[Code change snippets]
***

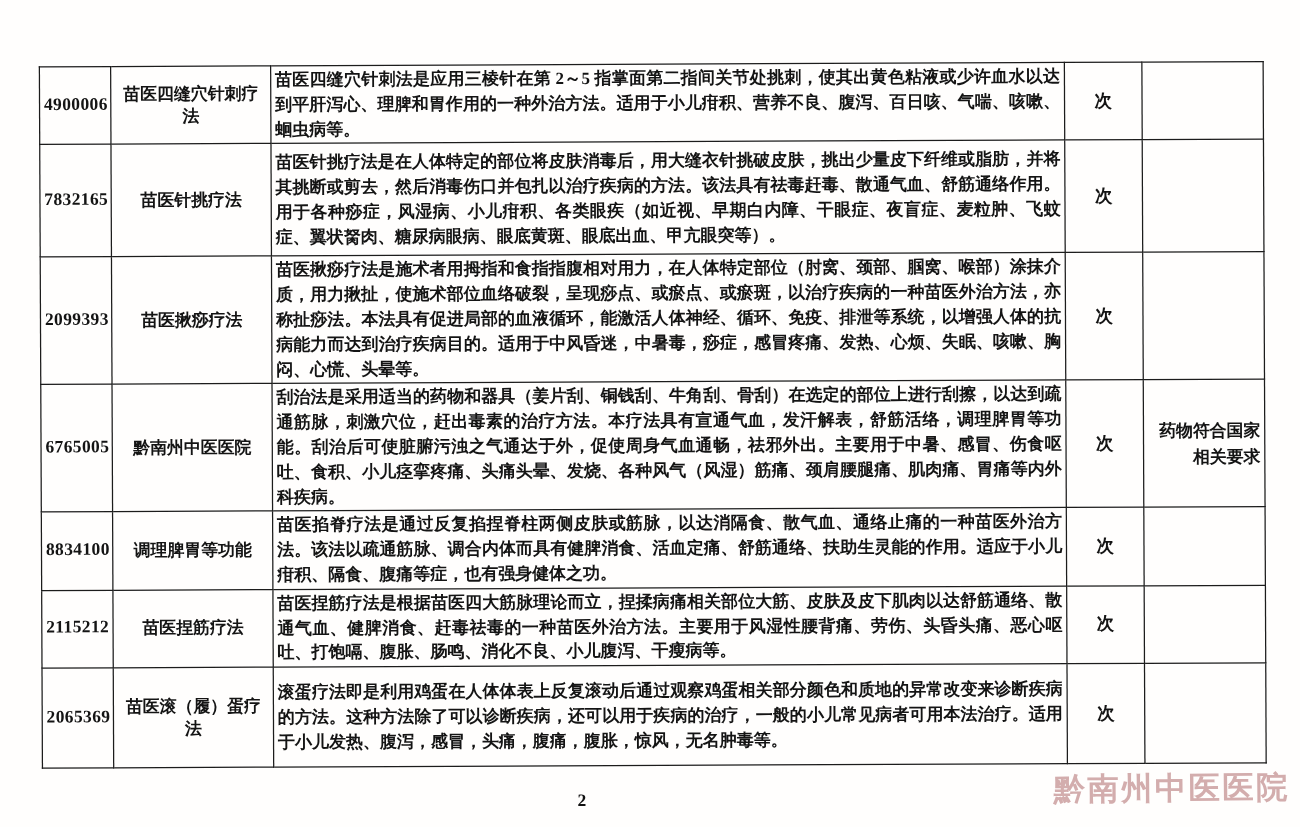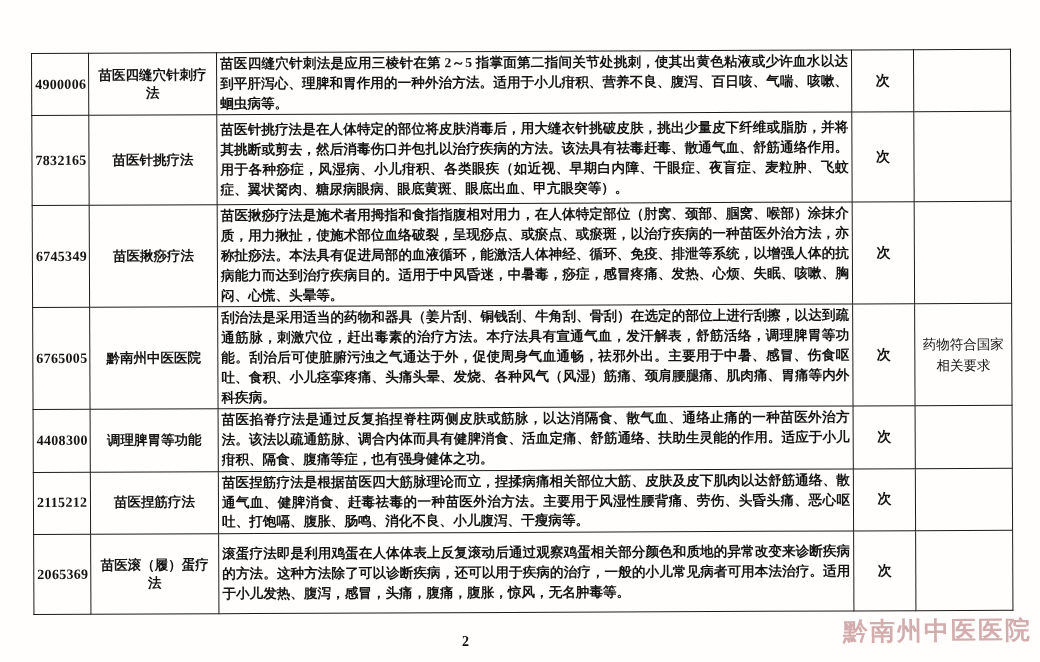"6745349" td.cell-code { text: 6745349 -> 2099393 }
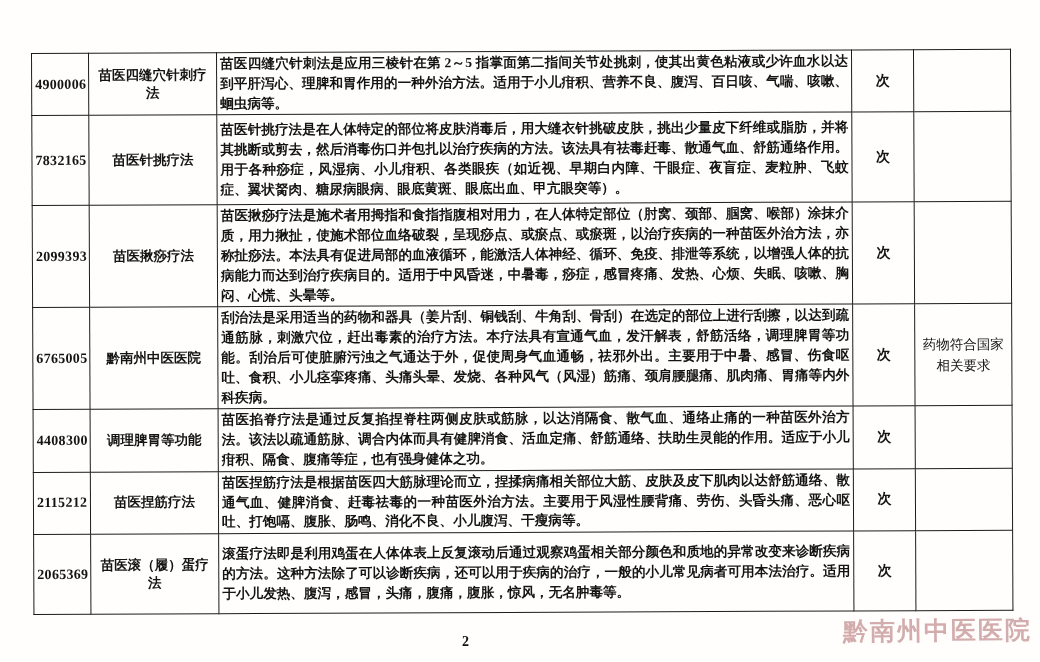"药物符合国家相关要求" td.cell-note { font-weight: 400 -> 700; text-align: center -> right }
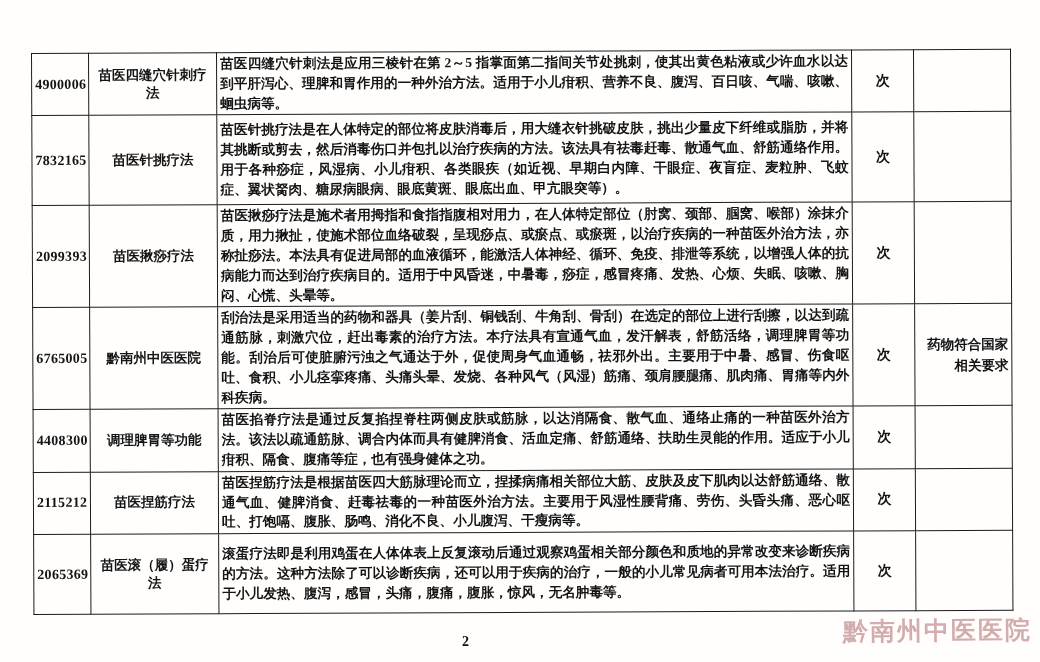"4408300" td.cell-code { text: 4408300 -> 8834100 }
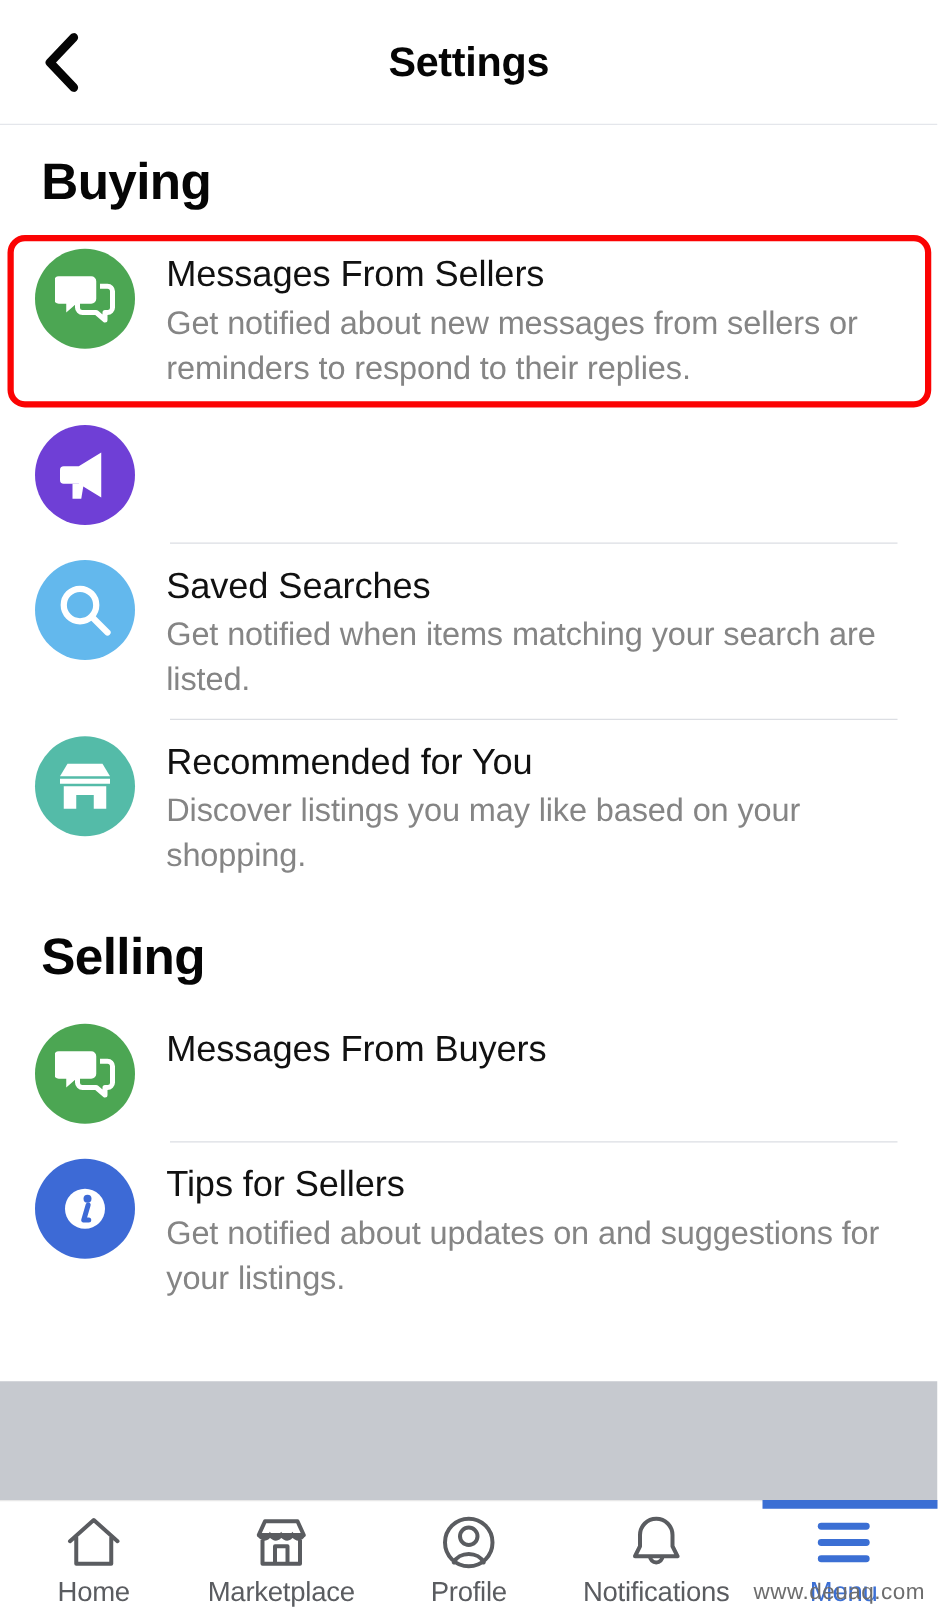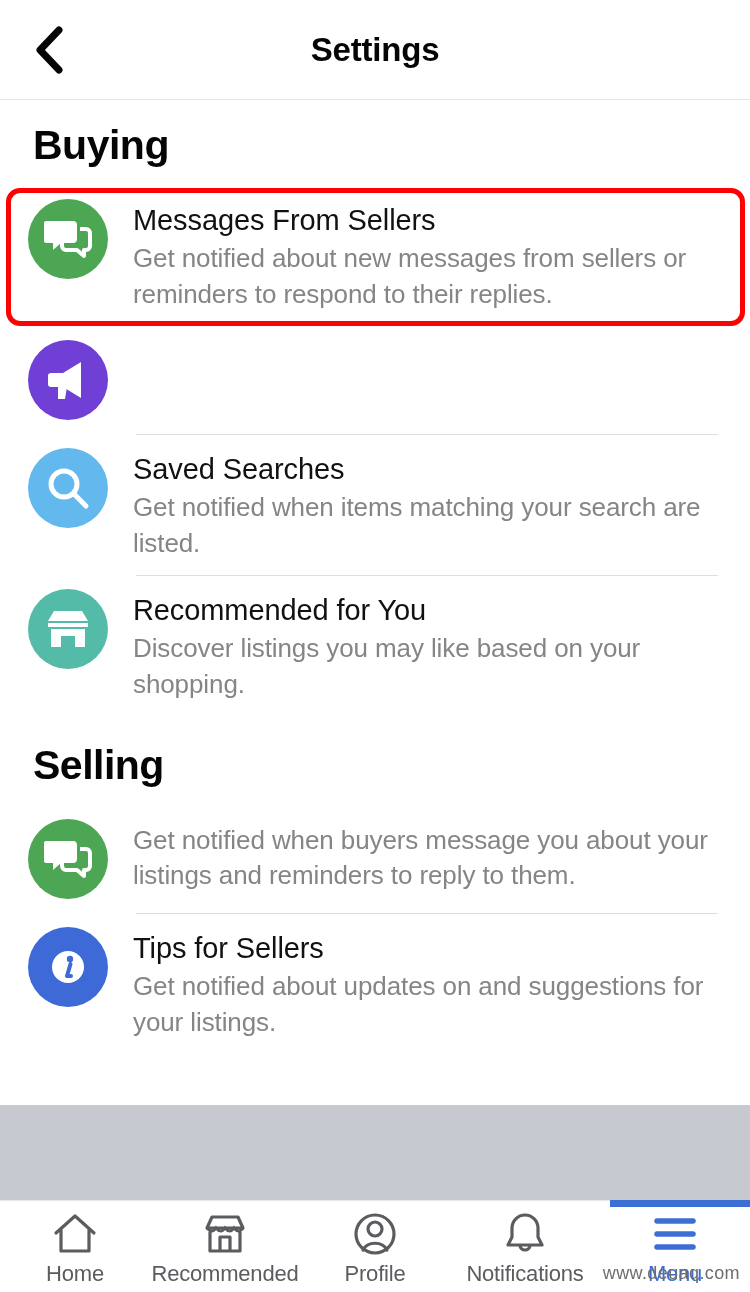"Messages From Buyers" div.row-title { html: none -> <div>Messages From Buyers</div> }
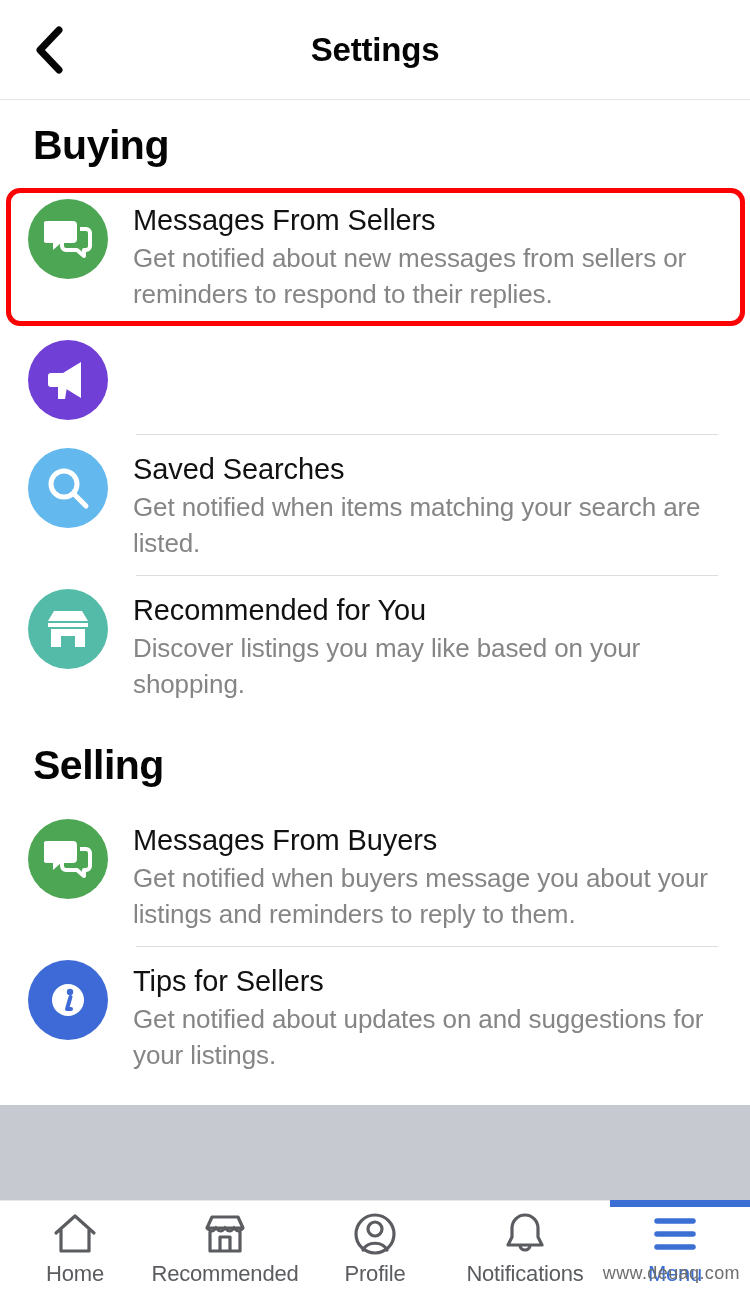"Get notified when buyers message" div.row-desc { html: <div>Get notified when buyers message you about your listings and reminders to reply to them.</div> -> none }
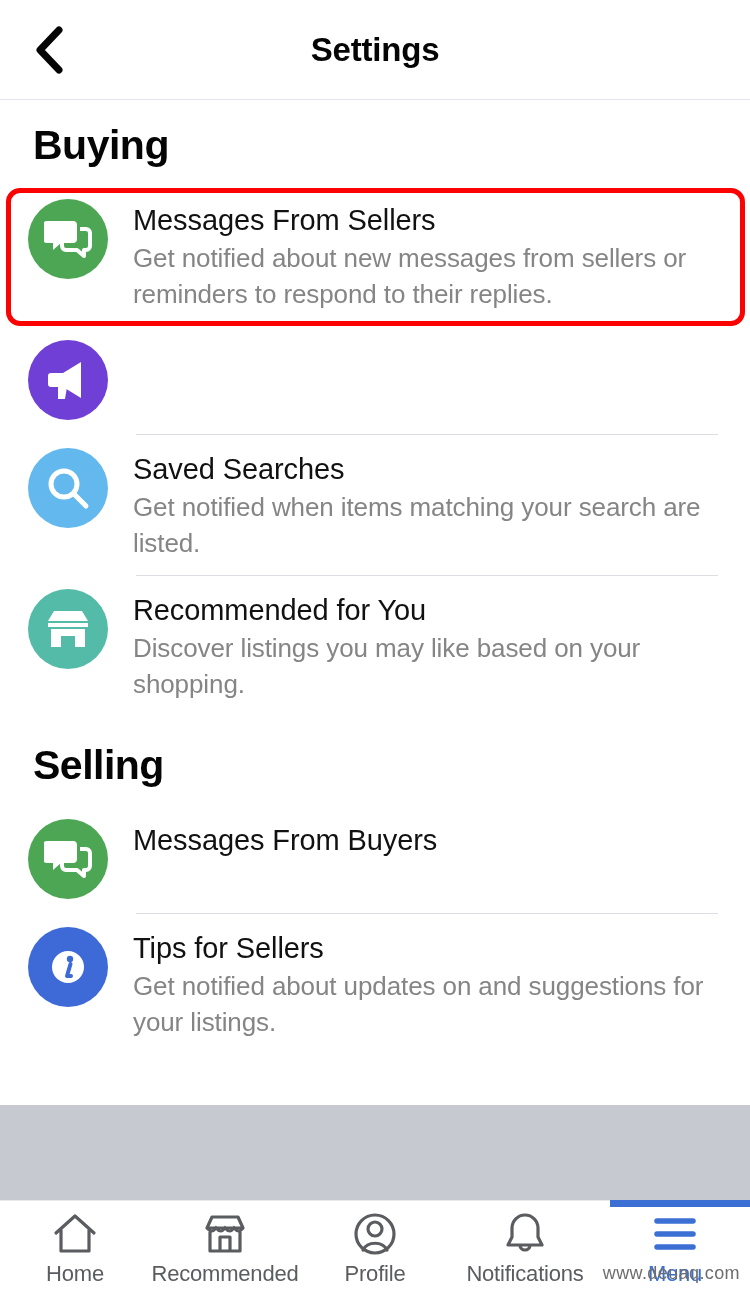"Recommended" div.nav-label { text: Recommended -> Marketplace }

***

What is expected: Using the records above, return word for word the lines that begin at the one containing "font-weight: 400 ->" and end at the one containing "html: none ->", both of them included and no pictures.

Answer space:
"药物符合国家相关要求" td.cell-note { font-weight: 400 -> 700; text-align: center -> right }
"4408300" td.cell-code { text: 4408300 -> 8834100 }
"Messages From Buyers" div.row-title { html: none -> <div>Messages From Buyers</div> }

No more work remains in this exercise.